### WORK REQUIRED:
Copy every line of the data that includes the string "Caroline".

### RECORDS FOR THIS EXERCISE:

════════════════════

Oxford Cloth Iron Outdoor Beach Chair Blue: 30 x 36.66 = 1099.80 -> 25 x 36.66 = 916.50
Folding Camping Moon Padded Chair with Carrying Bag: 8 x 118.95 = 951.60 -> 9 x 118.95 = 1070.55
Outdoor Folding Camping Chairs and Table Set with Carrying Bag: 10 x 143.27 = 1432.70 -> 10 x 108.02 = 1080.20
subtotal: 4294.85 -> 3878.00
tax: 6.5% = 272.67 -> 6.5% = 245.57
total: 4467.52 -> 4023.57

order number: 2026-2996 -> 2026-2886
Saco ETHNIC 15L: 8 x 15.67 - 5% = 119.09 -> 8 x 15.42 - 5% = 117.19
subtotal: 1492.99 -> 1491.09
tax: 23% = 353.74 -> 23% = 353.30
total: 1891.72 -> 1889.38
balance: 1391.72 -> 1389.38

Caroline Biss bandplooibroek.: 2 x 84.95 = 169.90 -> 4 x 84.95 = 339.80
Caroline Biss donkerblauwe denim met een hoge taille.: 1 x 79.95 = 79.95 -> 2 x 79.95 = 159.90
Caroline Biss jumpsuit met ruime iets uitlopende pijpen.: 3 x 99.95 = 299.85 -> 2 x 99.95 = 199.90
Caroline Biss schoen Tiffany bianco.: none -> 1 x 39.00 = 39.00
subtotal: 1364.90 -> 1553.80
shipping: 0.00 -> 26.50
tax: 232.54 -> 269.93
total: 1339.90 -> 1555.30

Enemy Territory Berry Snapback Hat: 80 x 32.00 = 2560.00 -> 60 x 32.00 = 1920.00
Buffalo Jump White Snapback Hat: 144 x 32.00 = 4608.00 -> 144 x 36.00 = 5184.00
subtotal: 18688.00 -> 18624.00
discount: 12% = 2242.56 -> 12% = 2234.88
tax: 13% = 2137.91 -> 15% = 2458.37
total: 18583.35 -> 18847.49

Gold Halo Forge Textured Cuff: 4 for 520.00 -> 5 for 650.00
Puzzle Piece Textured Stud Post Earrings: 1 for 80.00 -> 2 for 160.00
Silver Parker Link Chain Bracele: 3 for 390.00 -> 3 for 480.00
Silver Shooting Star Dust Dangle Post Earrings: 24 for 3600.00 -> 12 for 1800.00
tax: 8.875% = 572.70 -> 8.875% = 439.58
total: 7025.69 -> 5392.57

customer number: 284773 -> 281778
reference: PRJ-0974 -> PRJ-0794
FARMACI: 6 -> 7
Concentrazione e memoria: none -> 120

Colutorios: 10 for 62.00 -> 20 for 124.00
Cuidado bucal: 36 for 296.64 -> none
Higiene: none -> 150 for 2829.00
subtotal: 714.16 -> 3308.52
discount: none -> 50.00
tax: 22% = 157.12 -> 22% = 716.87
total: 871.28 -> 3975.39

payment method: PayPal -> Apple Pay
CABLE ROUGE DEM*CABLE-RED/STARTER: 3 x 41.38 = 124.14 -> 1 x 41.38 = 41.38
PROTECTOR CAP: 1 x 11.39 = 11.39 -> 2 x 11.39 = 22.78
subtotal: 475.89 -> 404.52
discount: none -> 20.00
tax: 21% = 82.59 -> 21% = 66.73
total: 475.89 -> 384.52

════════════════════

### RESULT:
Caroline Biss bandplooibroek.: 2 x 84.95 = 169.90 -> 4 x 84.95 = 339.80
Caroline Biss donkerblauwe denim met een hoge taille.: 1 x 79.95 = 79.95 -> 2 x 79.95 = 159.90
Caroline Biss jumpsuit met ruime iets uitlopende pijpen.: 3 x 99.95 = 299.85 -> 2 x 99.95 = 199.90
Caroline Biss schoen Tiffany bianco.: none -> 1 x 39.00 = 39.00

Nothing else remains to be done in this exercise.